The lines below that include "Umag" are to be found and copied.

Saved entries
══════════

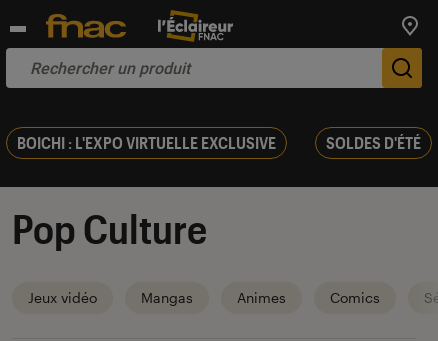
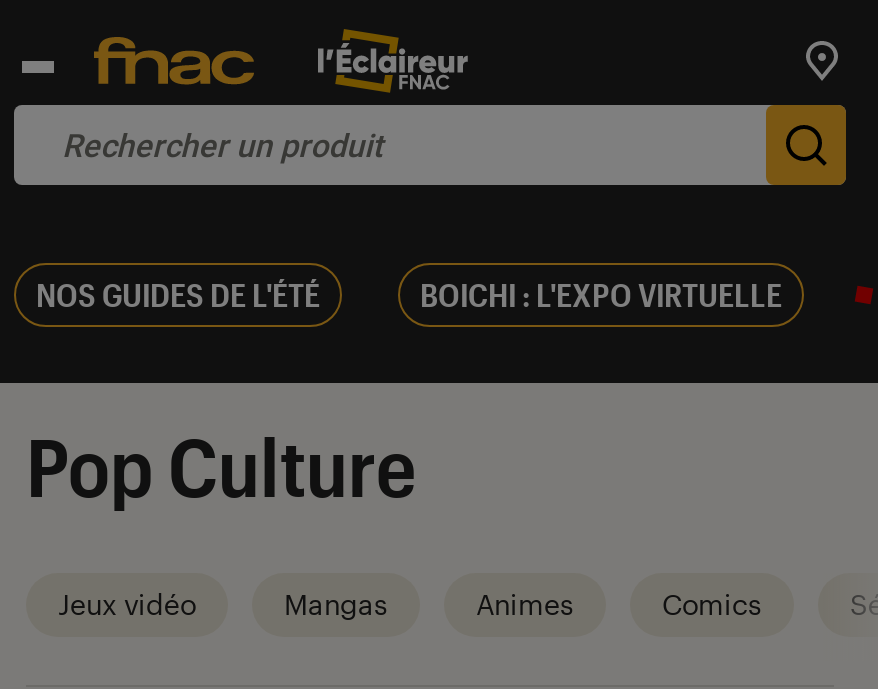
- BOICHI : L'EXPO VIRTUELLE EXCLUSIVE
- SOLDES D'ÉTÉ
+ NOS GUIDES DE L'ÉTÉ
+ BOICHI : L'EXPO VIRTUELLE
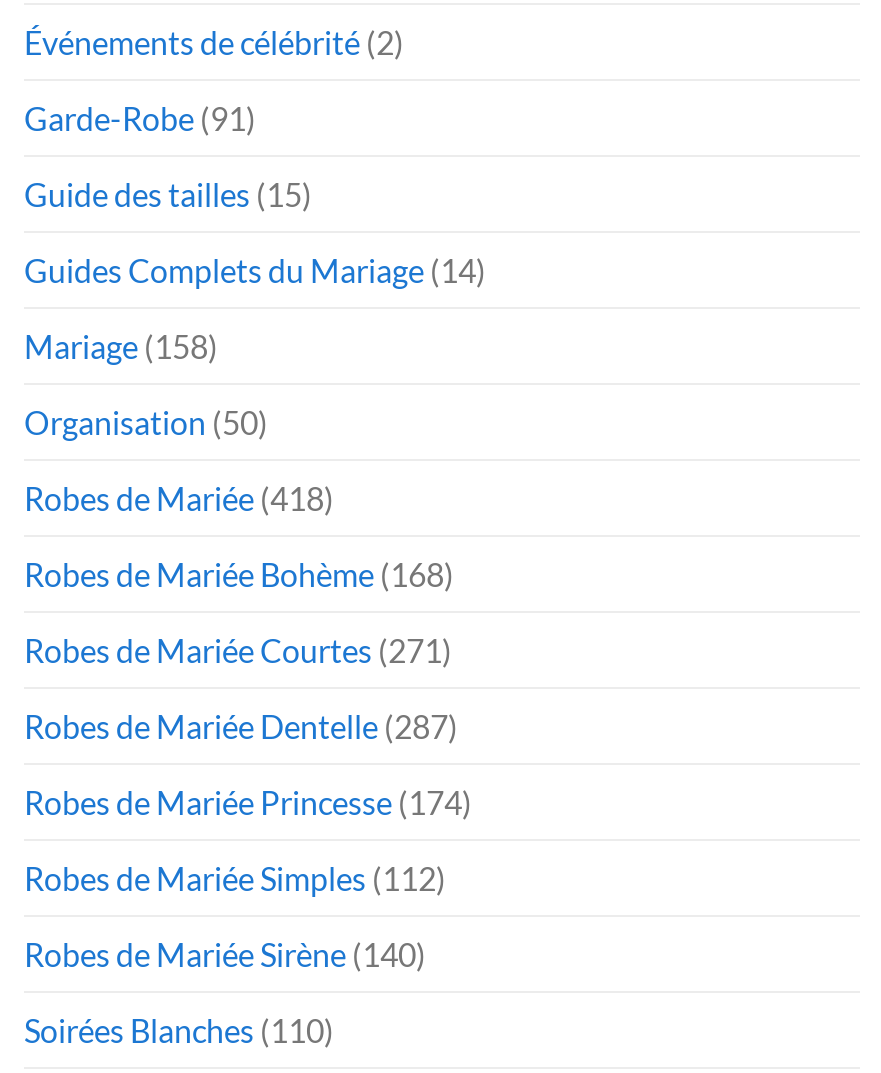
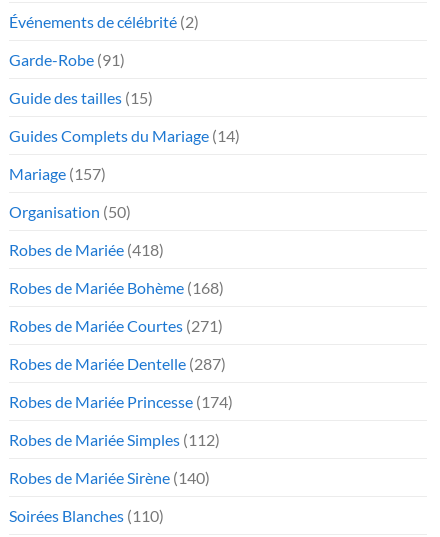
- Mariage (158)
+ Mariage (157)
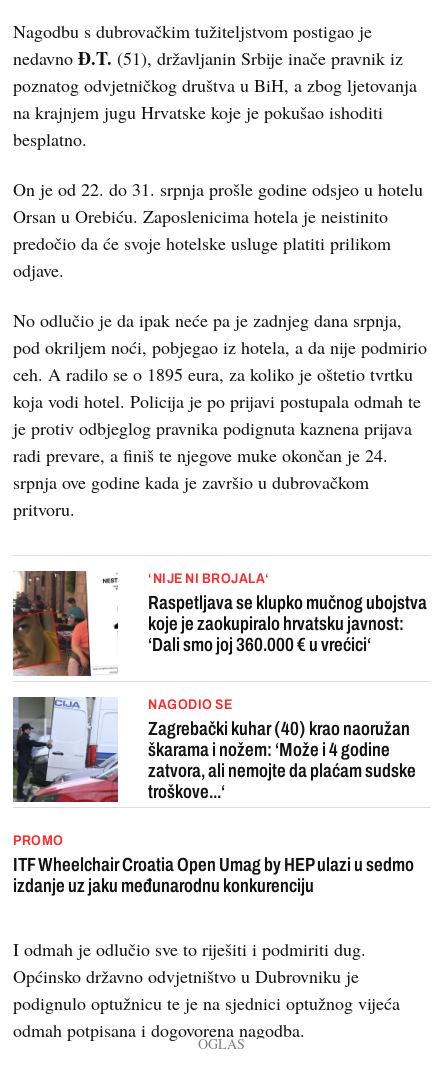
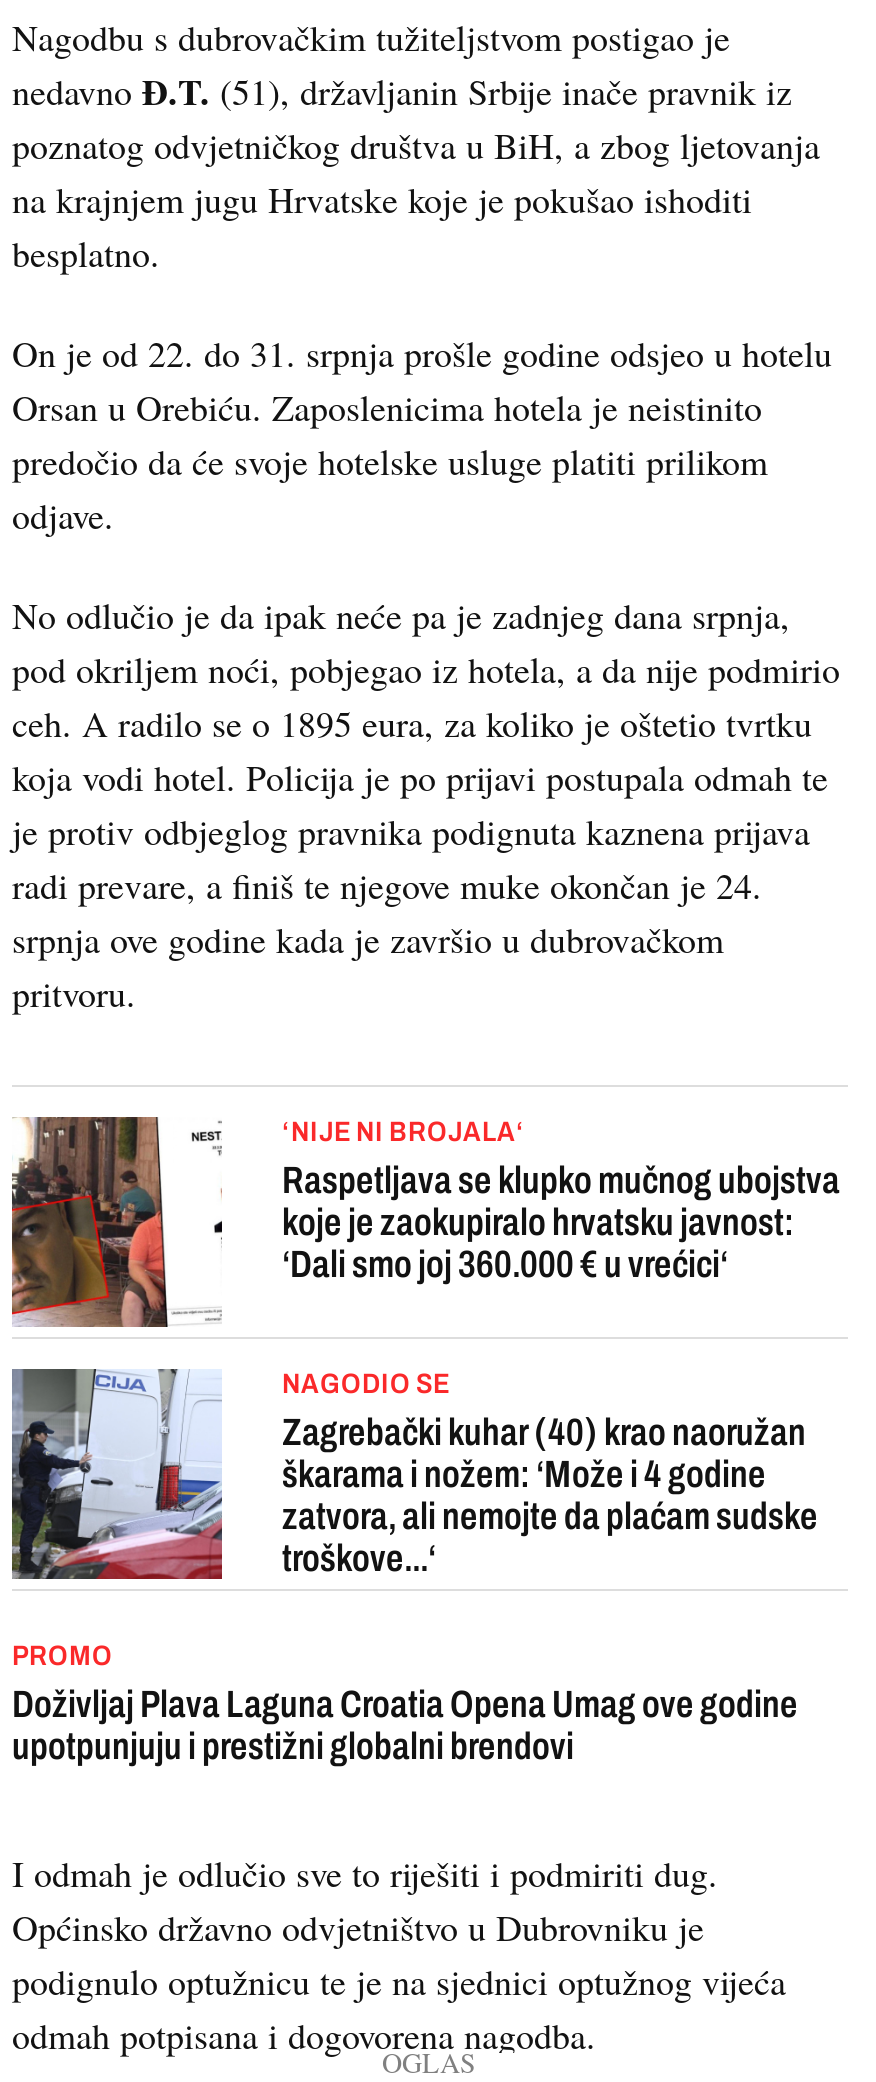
- ITF Wheelchair Croatia Open Umag by HEP ulazi u sedmo
- izdanje uz jaku međunarodnu konkurenciju
+ Doživljaj Plava Laguna Croatia Opena Umag ove godine
+ upotpunjuju i prestižni globalni brendovi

══════════

## Output of the task
- ITF Wheelchair Croatia Open Umag by HEP ulazi u sedmo
+ Doživljaj Plava Laguna Croatia Opena Umag ove godine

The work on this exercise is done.